Wednesday, September 20, 2006

We Bet The First Thanksgiving Got Pretty Hot With All That Corn...And Butter...And Feathers...

It's Wednesday, so time again for “Tales from the Casebook: Gay Gay Gay.” This week, we go back to a time of churning butter and clearing land...when Harvard was but a year old and still had Early Action...to discuss the history of Sodomy Laws.

Plymouth Colony
1637, August 6

John Alexander & Thomas Roberts were both examined and found guilty of lewd behavior and unclean carriage one with another, by often spending their seed on upon another, which was proved both by witness & their own confession...
That’s hot. And who was this “witness” by the way.

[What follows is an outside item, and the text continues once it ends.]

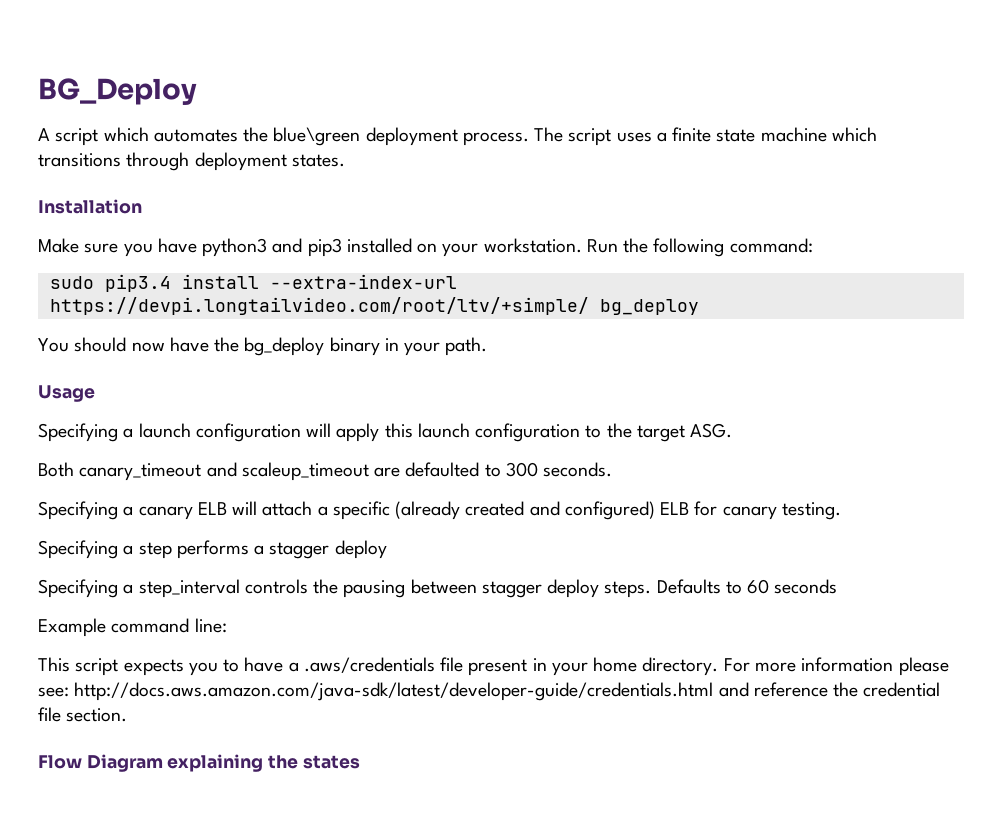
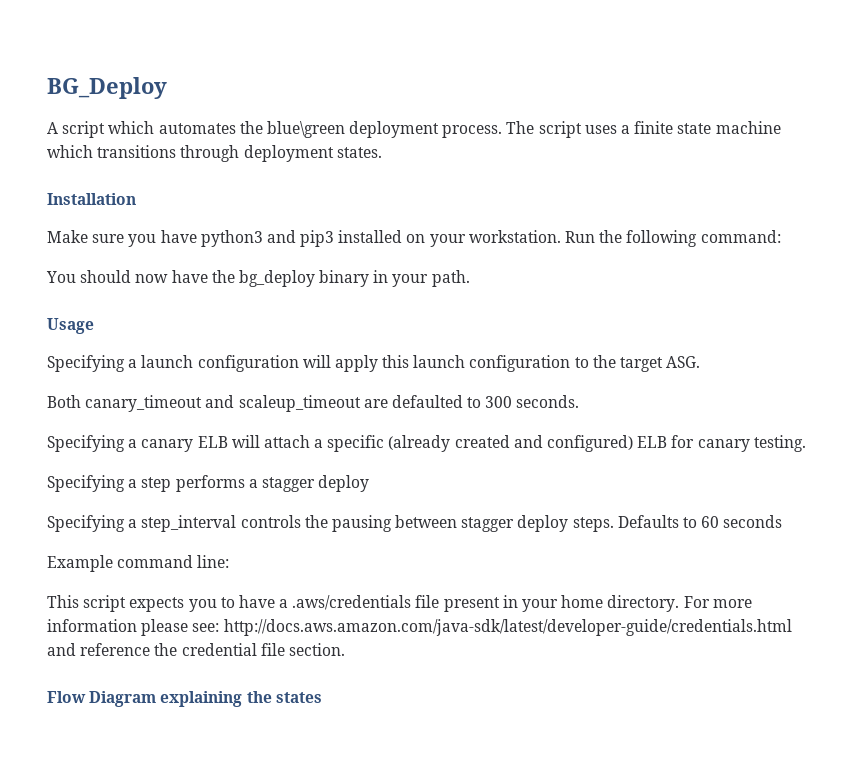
[49,274,457,292] [49,297,699,315] // sudo pip3.4 install --extra-index-url https://devpi.longtailvideo.com/root/ltv/+simple/ bg_deploy -> (781, 236) none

Clearly if he’s telling on them, he has the 1637 version of Gay Shame.

It goes on:
...the said Alexander [was] found to have been formerly notoriously guilty that way, and seeking to allure others thereunto.
So...this guy goes around all day telling men to come over by him and then “spends his seed upon” them? We imagine the convo to have gone something like this:
Notorious John: Oh William! Come hither! I haveth something to show thee!”
William: Pray, I shall.
Notorious John: Isn’t this just divine? God hath not created a finer...O...M...G...UHHHH.
William: OH MY PURITAN LORD! MY EYE!!!
And it took until 2003 to get these laws overturned. America.

4 comments:

Anonymous said...

I'm sensing a slight sin of omission in this otherwise witty post. As in: "America. Slow as hell, but at least they don't hang us in the public square!" You forgot to mention that last part.

Anonymous said...

If they weren't burned at the stake I'll bet they spent a few weeks in the stocks in the public square. That would be akin to what our current gummit likes to refer to as 'stress positions'.

Anonymous said...

Jeez, Aatom. Are you always 'on message'?

Anonymous said...

I try to retain a certain sense of consistency.